Mercredi 28. — Après quelques heures de sommeil, à minuit et demi je mets mon convoi en route par un beau clair de lune. Vers quatre heures du matin nous atteignons les bords d’une rivière qui conserve de l’eau toute l’année. Elle a de 5 à 8 mètres de largeur et sert de limite entre le territoire de Komono et des Dokhosié. Des marchands étaient campés sur les deux rives, où ils avaient passé la nuit, car pour des porteurs cette étape est trop longue pour être franchie d’une seule traite.
Rien n’est plus pittoresque que le campement d’une caravane dans la brousse, vue au petit jour : tandis que les hommes, couchés sur des nattes et enroulés dans leur couverture, sommeillent encore sous de grands arbres, autour des feux à moitié morts que ravivent les enfants plus frileux, les femmes empilent calebasses sur calebasses et sont occupées au doni-siri (arrimage des charges). Quand tout est prêt, les hommes font religieusement leur salam et mettent ensuite tout leur monde en route au son de quelques notes tirées de la traditionnelle flûte ou de la clochette.
Trois heures après, on atteint, à quelques centaines de mètres d’un ruisseau, un groupe de cases habitées par une famille de Mandé dont le chef se nomme Bagui. C’est pourquoi ce lieu s’appelle Baguisou (cases de Bagui). Comme il n’y a pas un seul arbre pouvant donner de l’ombre, j’avise une vieille femme qui, sans difficulté, me donne sa propre case pour me permettre d’y passer les heures chaudes de la journée.

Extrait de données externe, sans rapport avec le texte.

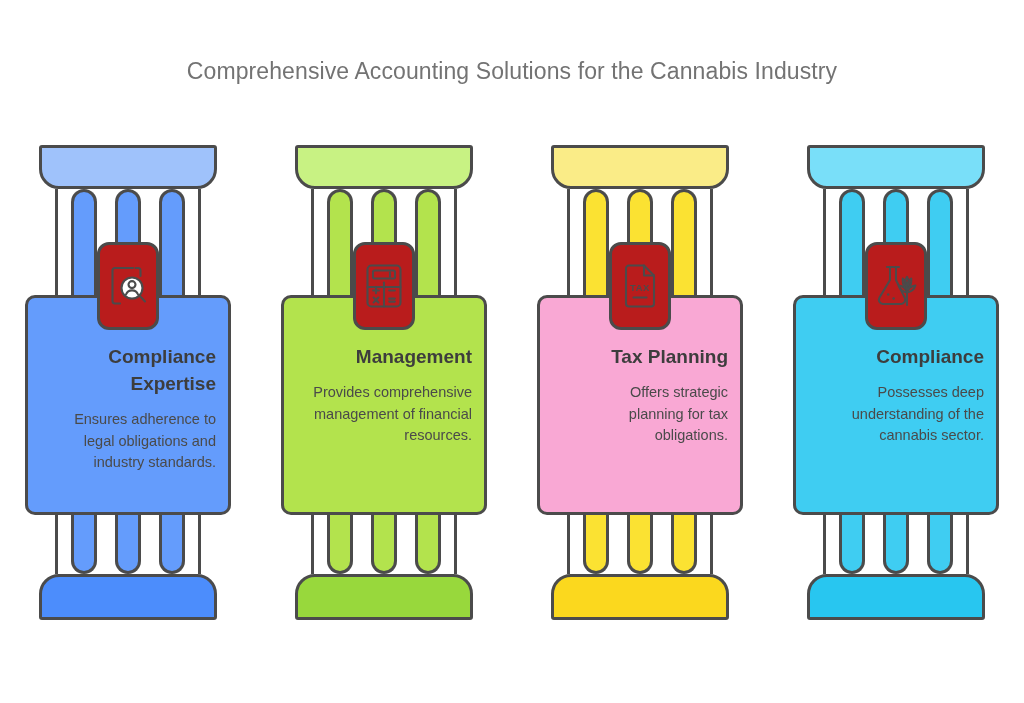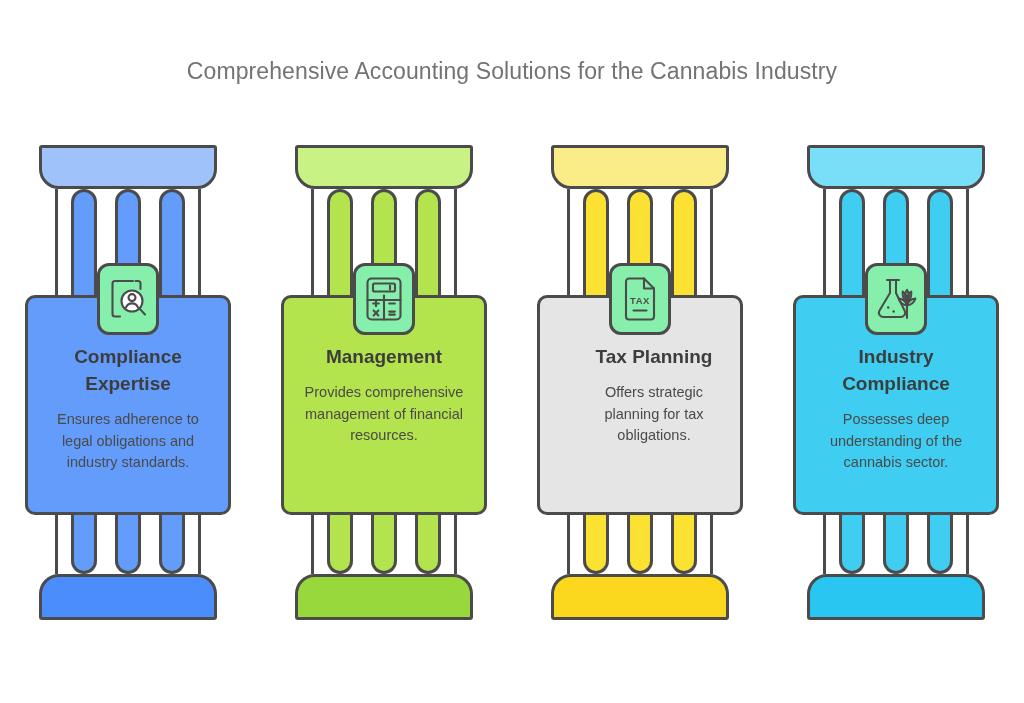--- a/index.html
+++ b/index.html
@@ -116,21 +116,21 @@
   .body-panel {
     position: absolute;
     top: 150px;
     left: 50%;
     transform: translateX(-50%);
     width: 206px;
     height: 220px;
     border: 3px solid #4b4b4b;
     border-radius: 10px;
     padding: 46px 12px 12px;
-    text-align: center;
+    text-align: right;
     z-index: 3;
   }
 
   .card-title {
     font-size: 19px;
     font-weight: bold;
     color: #3d3d3d;
     line-height: 1.42;
     margin-bottom: 11px;
   }
@@ -138,26 +138,26 @@
   .card-desc {
     font-size: 14.5px;
     font-weight: 400;
     color: #4a4a4a;
     line-height: 1.5;
   }
 
   
   .icon-badge {
     position: absolute;
-    top: 118px;
+    top: 97px;
     left: 50%;
     transform: translateX(-50%);
     width: 62px;
-    height: 72px;
-    background: #86efac;
+    height: 88px;
+    background: #b91c1c;
     border: 3px solid #4b4b4b;
     border-radius: 12px;
     z-index: 5;
     display: flex;
     align-items: center;
     justify-content: center;
   }
   .icon-badge svg { display: block; }
 </style>
 </head>
@@ -266,21 +266,21 @@
         <div class="shaft lower">
           <div class="wall left"></div>
           <div class="wall right"></div>
           <div class="flutes">
             <div class="flute" style="background: rgb(251, 226, 50);"></div>
             <div class="flute" style="background: rgb(251, 226, 50);"></div>
             <div class="flute" style="background: rgb(251, 226, 50);"></div>
           </div>
         </div>
         <div class="base" style="background: rgb(251, 216, 30);"></div>
-        <div class="body-panel" style="background: #e5e5e5; padding-left: 40px;">
+        <div class="body-panel" style="background: #f9a8d4; padding-left: 40px;">
           <div class="card-title">
             <div>Tax Planning</div>
           </div>
           <div class="card-desc">Offers strategic planning for tax obligations.</div>
         </div>
         <div class="icon-badge">
           <span>
             <svg width="36" height="46" viewBox="0 0 36 46" fill="none" stroke="#4b4b4b" stroke-width="2.1" stroke-linecap="round" stroke-linejoin="round">
               <path d="M4 5.5 a3 3 0 0 1 3 -3 H22 L32 12.5 V40.5 a3 3 0 0 1 -3 3 H7 a3 3 0 0 1 -3 -3 Z"></path>
               <path d="M22 2.5 V12.5 H32"></path>
@@ -306,21 +306,20 @@
           <div class="wall right"></div>
           <div class="flutes">
             <div class="flute" style="background: rgb(63, 205, 242);"></div>
             <div class="flute" style="background: rgb(63, 205, 242);"></div>
             <div class="flute" style="background: rgb(63, 205, 242);"></div>
           </div>
         </div>
         <div class="base" style="background: rgb(40, 198, 240);"></div>
         <div class="body-panel" style="background: rgb(63, 205, 242);">
           <div class="card-title">
-            <div>Industry</div>
             <div>Compliance</div>
           </div>
           <div class="card-desc">Possesses deep understanding of the cannabis sector.</div>
         </div>
         <div class="icon-badge">
           <span>
             <svg width="44" height="44" viewBox="0 0 44 44" fill="none" stroke="#4b4b4b" stroke-width="2.05" stroke-linecap="round" stroke-linejoin="round">
               <path d="M13 3 H25"></path>
               <path d="M16 3 V16 L5.5 33.5 a4.2 4.2 0 0 0 3.6 6.4 H27 a4.2 4.2 0 0 0 3.6 -6.4 L22 16 V3"></path>
               <circle cx="14.2" cy="30.5" r="1.25" fill="#4b4b4b" stroke="none"></circle>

Dans ce village règne une activité extraordinaire. Autour des pierres à moudre le mil, les femmes se disputent ; c’est une vraie lutte, dont le prix de la victoire est la possession pendant une ou deux heures de la pierre à moudre ; c’est qu’il s’agit de moudre pour aujourd’hui et pour demain, car une partie de ce monde fait route en sens contraire et va camper demain à la rivière que nous avons traversée cette nuit ; si, en arrivant, les feux de la veille sont éteints, un des voyageurs se dévoue en mettant un peu de poudre et un vieux chiffon dans le bassinet de son fusil, le briquet et la pierre n’étant pas en usage ici.
Je fais connaissance avec les gens de passage qui font route dans le même sens que moi. Les deux plus anciens, Karamokho Mouktar et un autre, tous deux de Dasoulami, m’offrent chacun une calebasse de mil ; de mon côté, je leur fais un petit cadeau, pensant que leur amitié ne pourra que m’être d’une grande utilité par la suite puisque je marche dans le même sens qu’eux.
Avant de quitter le territoire des Komono, j’ai voulu savoir quels étaient les noms de famille de ce peuple. J’en ai interrogé plusieurs sans apprendre rien de précis à cet égard. Ma conviction est qu’avant l’arrivée des Mandé-Dioula dans le pays ils ne se connaissaient pas de diamou ou bien qu’ils ont volontairement adopté ceux des nouveaux venus. C’est ainsi que le chef Bakary se dit Ouattara ; d’autres, qui font les marchands, disent s’appeler Barou ou Sakhanokho (noms de familles mandé-dioula).
J’ai dit lors de mon passage chez Bakary que leur unique occupation était de s’enivrer. Mon opinion ne s’est pas modifiée depuis. Dans les autres villages où j’ai passé, je les ai toujours trouvés ivres. J’ai cependant vu quelques femmes préparer du beurre de cé. Cet article donne lieu à quelques échanges avec les gens de Kong, qui leur procurent pour cette graisse de la poudre et des fusils, car aucun d’eux ne se sert d’arc et de flèches.
Ils élèvent aussi quelques bœufs dans le but de se procurer des armes, car jamais ils ne boivent de lait ; si par hasard ils font traire leurs vaches, ils abandonnent le lait à leurs captifs.
Jeudi 29. — En quittant Baguisou, on atteint bientôt un autre petit village, nommé Dialacoro, d’où part un chemin sur le Lobi. Au lieu de continuer vers le nord-nord-est, le chemin se redresse maintenant et l’on fait d’abord du nord, ensuite du nord-nord-ouest. Nous arrivons de bonne heure à Woungoro, village dokhosié de création récente, où nous passons la journée. L’accueil des habitants est bienveillant. On m’apporte un poulet et une calebasse de mil.